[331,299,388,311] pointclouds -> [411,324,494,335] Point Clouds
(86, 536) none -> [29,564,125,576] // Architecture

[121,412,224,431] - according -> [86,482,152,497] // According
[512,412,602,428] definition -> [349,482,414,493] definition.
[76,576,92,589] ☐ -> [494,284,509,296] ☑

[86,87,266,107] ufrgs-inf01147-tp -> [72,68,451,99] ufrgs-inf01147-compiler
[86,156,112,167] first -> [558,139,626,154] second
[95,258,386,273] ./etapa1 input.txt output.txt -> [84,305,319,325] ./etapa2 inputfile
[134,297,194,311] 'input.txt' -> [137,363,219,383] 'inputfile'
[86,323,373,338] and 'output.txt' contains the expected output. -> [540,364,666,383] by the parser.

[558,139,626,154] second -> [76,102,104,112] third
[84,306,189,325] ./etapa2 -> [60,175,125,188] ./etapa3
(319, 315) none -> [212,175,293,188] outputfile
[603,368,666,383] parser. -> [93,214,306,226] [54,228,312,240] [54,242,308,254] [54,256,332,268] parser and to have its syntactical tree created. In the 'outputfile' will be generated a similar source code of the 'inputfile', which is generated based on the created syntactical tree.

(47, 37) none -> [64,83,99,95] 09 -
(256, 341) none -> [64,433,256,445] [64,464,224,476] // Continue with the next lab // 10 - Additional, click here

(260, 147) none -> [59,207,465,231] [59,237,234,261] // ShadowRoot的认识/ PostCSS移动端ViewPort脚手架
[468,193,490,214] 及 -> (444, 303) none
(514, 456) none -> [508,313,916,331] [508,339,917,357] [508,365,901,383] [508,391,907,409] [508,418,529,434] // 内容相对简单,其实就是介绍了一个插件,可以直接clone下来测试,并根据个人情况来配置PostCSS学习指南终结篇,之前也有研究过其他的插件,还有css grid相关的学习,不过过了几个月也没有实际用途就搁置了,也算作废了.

*****

* Instructions for the task *
The full set of records is to be written out once more, word for word.

* Answer space *
[331,299,388,311] pointclouds -> [411,324,494,335] Point Clouds
(86, 536) none -> [29,564,125,576] // Architecture

[121,412,224,431] - according -> [86,482,152,497] // According
[512,412,602,428] definition -> [349,482,414,493] definition.
[76,576,92,589] ☐ -> [494,284,509,296] ☑

[86,87,266,107] ufrgs-inf01147-tp -> [72,68,451,99] ufrgs-inf01147-compiler
[86,156,112,167] first -> [558,139,626,154] second
[95,258,386,273] ./etapa1 input.txt output.txt -> [84,305,319,325] ./etapa2 inputfile
[134,297,194,311] 'input.txt' -> [137,363,219,383] 'inputfile'
[86,323,373,338] and 'output.txt' contains the expected output. -> [540,364,666,383] by the parser.

[558,139,626,154] second -> [76,102,104,112] third
[84,306,189,325] ./etapa2 -> [60,175,125,188] ./etapa3
(319, 315) none -> [212,175,293,188] outputfile
[603,368,666,383] parser. -> [93,214,306,226] [54,228,312,240] [54,242,308,254] [54,256,332,268] parser and to have its syntactical tree created. In the 'outputfile' will be generated a similar source code of the 'inputfile', which is generated based on the created syntactical tree.

(47, 37) none -> [64,83,99,95] 09 -
(256, 341) none -> [64,433,256,445] [64,464,224,476] // Continue with the next lab // 10 - Additional, click here

(260, 147) none -> [59,207,465,231] [59,237,234,261] // ShadowRoot的认识/ PostCSS移动端ViewPort脚手架
[468,193,490,214] 及 -> (444, 303) none
(514, 456) none -> [508,313,916,331] [508,339,917,357] [508,365,901,383] [508,391,907,409] [508,418,529,434] // 内容相对简单,其实就是介绍了一个插件,可以直接clone下来测试,并根据个人情况来配置PostCSS学习指南终结篇,之前也有研究过其他的插件,还有css grid相关的学习,不过过了几个月也没有实际用途就搁置了,也算作废了.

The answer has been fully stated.